Significant two-way interactions occurred between C2 voicing and phrasal position (F=18.18, p < 0.01), C2 voicing and accent (F=38.37, p < 0.01) and C2 voicing and V quality (F=50.85, p < 0.01), V quality and phrasal position (F= 4.92, p < 0.05), and V quality and accent (F = 5.21,p < 0.05). Each of these interactions had magnifying effects. Thus, for example, vowel duration was greater in voiced C2 contexts compared to voiceless C2 contexts, and this voicing difference was even greater in phrase-final position compared to in phrase-medial position; other interactions behaved similarly. There were also significant three-way interactions among consonant voicing, accent, and consonant place (6.67, p < 0.05), consonant voicing, vowel quality, and consonant place (F = 4.84, p < 0.05), and among phrasal position, accent, and consonant place (F = 4.60, p < 0.05). No other interactions reached significance.
3.2.2 Transition duration and transition proportion
The analysis of transition duration revealed main effects for all five predictors (left panel of Table 5). Transition duration was greater in voiced contexts compared to voiceless, smaller in phrase-medial positions compared to phrase-final, smaller in unaccented positions compared to accented, greater in lax vowels compared to tense, and smaller in labial contexts compared to alveolar. The analysis of transition proportion revealed main effects only for the predictors of vowel quality and consonant place (right panel of Table 5). Transition proportion was greater in lax vowels compared to tense, and smaller in labial contexts compared to alveolar.

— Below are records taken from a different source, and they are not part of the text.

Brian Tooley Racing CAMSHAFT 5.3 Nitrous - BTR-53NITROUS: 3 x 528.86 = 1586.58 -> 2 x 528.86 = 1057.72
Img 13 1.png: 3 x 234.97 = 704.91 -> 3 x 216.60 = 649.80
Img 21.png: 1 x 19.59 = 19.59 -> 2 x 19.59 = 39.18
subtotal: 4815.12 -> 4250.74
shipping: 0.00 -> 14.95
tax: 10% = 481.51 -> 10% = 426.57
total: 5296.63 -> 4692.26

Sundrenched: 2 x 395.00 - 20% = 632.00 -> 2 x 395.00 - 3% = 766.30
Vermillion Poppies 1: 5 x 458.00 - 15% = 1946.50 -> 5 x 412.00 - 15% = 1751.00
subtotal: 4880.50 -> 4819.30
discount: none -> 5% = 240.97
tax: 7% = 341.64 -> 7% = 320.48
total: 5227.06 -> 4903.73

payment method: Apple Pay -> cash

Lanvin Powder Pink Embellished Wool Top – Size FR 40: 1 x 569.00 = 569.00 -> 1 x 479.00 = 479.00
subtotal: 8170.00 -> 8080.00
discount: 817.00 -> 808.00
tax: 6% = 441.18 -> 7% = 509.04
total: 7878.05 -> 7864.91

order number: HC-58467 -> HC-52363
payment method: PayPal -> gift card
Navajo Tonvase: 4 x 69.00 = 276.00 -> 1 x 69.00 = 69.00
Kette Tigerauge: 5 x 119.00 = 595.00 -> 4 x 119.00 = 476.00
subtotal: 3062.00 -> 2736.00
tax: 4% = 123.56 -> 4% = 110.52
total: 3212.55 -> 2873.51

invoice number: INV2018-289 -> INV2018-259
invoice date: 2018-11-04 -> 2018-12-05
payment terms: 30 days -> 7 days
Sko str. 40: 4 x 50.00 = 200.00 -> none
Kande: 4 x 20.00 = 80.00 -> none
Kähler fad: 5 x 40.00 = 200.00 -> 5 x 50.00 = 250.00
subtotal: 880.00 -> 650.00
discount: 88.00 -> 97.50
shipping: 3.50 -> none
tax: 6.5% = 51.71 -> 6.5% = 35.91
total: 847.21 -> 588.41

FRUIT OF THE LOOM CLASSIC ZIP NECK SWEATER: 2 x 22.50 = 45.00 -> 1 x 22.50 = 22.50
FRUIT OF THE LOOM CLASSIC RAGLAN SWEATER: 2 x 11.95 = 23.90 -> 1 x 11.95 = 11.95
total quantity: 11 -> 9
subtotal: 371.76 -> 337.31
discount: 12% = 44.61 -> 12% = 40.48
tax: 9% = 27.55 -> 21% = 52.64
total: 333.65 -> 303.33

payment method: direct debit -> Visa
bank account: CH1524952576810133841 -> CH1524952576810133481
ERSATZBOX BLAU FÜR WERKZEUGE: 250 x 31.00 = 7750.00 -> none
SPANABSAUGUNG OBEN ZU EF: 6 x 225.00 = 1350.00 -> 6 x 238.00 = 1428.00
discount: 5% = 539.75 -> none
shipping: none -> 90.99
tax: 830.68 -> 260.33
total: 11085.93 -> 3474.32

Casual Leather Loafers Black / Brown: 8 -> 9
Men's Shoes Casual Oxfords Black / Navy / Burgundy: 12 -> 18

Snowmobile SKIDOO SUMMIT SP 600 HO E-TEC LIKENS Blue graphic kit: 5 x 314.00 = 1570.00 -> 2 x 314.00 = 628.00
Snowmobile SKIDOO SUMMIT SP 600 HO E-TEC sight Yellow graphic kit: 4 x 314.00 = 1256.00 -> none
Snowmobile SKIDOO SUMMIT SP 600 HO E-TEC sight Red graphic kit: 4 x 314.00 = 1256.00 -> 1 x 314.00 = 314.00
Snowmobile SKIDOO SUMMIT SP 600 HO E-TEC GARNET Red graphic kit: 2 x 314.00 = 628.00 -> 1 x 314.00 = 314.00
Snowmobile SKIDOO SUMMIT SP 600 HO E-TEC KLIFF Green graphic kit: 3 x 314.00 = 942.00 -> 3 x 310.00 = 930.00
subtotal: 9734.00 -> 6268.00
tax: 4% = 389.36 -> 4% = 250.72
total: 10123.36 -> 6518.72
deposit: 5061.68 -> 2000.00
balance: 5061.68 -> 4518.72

Means, standard deviations, and statistical values for main effects on transition duration and transition proportion.
denote that the statistical test returned a significant result.
For transition durations, significant two-way interactions occurred between C2 voicing and phrasal position (F = 6.09, p < 0.05), C2 voicing and accent (F = 7.72, p < 0.05), C2 voicing and V quality (F = 4.86, p < 0.05), C2 voicing and C2 place (F = 4.65, p < 0.05), V quality and phrasal position (F = 18.86, p < 0.01), and V quality and accent (F = 10.98, p < 0.01). Each of these interactions had magnifying effects. No other interactions reached significance.
For transition proportions, significant two-way interactions occurred between C2 place and accent (F = 6.18, p < 0.05), C2 place and V quality (F = 25.43, p < 0.01), and phrasal position and V quality (F = 5.06, p < 0.05). As with transition duration, these interactions had magnifying effects. No other interactions reached significance.
3.2.3 Offset F2 and F2 ratio
The analysis of offset F2 revealed main effects for all predictors except accent (left panel of Table 6). Offset F2 was smaller in voiced contexts compared to voiced, greater in phrase-medial positions compared to phrase-final, smaller in lax vowels compared to tense, and smaller in labial contexts compared to alveolar. The analysis of F2 ratio revealed main effects for all five predictors (right panel of Table 6). F2 ratio was greater in voiced contexts compared to voiceless, smaller in phrase-medial position compared to phrase-final, smaller in unaccented position compared to accented, greater in lax vowels compared to tense, and greater in labial contexts compared to alveolar.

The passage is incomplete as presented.